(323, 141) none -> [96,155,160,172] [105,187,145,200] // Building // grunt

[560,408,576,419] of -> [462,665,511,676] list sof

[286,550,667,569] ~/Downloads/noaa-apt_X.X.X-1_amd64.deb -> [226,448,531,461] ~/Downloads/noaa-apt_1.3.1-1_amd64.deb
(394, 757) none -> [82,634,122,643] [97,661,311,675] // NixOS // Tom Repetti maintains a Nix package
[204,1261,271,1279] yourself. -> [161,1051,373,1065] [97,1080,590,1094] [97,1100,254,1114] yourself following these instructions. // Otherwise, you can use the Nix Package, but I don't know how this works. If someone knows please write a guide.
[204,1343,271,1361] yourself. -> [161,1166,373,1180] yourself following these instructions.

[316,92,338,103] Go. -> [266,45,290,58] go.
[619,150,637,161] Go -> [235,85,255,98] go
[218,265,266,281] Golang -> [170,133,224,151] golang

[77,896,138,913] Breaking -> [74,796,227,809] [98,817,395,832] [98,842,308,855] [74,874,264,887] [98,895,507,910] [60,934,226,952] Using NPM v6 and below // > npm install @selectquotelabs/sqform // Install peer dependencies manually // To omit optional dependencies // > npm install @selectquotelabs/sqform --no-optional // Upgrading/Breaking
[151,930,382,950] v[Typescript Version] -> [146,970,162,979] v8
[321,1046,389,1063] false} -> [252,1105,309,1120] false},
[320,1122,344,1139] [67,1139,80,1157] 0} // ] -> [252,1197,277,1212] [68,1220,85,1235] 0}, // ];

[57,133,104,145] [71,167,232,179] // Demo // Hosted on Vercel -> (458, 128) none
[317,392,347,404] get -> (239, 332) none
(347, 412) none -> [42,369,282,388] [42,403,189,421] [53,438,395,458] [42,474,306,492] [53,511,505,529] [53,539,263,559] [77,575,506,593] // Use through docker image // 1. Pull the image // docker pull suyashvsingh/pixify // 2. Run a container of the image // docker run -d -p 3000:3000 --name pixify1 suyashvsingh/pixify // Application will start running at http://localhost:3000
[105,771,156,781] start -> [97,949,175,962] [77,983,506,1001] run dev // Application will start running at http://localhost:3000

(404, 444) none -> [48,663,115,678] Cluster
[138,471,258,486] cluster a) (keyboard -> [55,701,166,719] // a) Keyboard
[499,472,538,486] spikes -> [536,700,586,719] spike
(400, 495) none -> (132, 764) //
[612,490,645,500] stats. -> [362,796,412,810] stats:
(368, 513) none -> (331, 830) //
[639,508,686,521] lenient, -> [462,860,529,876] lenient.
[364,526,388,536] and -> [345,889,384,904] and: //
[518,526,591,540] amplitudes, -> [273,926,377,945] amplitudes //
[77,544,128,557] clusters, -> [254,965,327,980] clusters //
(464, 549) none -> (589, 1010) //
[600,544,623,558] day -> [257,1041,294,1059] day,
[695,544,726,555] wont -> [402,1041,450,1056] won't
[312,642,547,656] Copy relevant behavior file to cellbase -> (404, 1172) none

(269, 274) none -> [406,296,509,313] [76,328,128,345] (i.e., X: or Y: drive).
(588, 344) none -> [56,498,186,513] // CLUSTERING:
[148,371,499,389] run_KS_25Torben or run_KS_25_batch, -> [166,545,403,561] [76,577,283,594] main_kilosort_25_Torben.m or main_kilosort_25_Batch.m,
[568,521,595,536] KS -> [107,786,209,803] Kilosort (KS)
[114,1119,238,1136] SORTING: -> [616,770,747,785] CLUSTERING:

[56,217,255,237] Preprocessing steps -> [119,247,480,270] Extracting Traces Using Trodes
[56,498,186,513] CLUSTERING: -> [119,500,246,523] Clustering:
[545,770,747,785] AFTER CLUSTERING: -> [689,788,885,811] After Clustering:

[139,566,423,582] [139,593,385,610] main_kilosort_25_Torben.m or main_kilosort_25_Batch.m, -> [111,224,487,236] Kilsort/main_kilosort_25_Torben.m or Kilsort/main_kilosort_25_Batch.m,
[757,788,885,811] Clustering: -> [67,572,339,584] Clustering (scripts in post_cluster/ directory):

____

Assigned task: If a line above holds the word "will", copy it.

Answer space:
(347, 412) none -> [42,369,282,388] [42,403,189,421] [53,438,395,458] [42,474,306,492] [53,511,505,529] [53,539,263,559] [77,575,506,593] // Use through docker image // 1. Pull the image // docker pull suyashvsingh/pixify // 2. Run a container of the image // docker run -d -p 3000:3000 --name pixify1 suyashvsingh/pixify // Application will start running at http://localhost:3000
[105,771,156,781] start -> [97,949,175,962] [77,983,506,1001] run dev // Application will start running at http://localhost:3000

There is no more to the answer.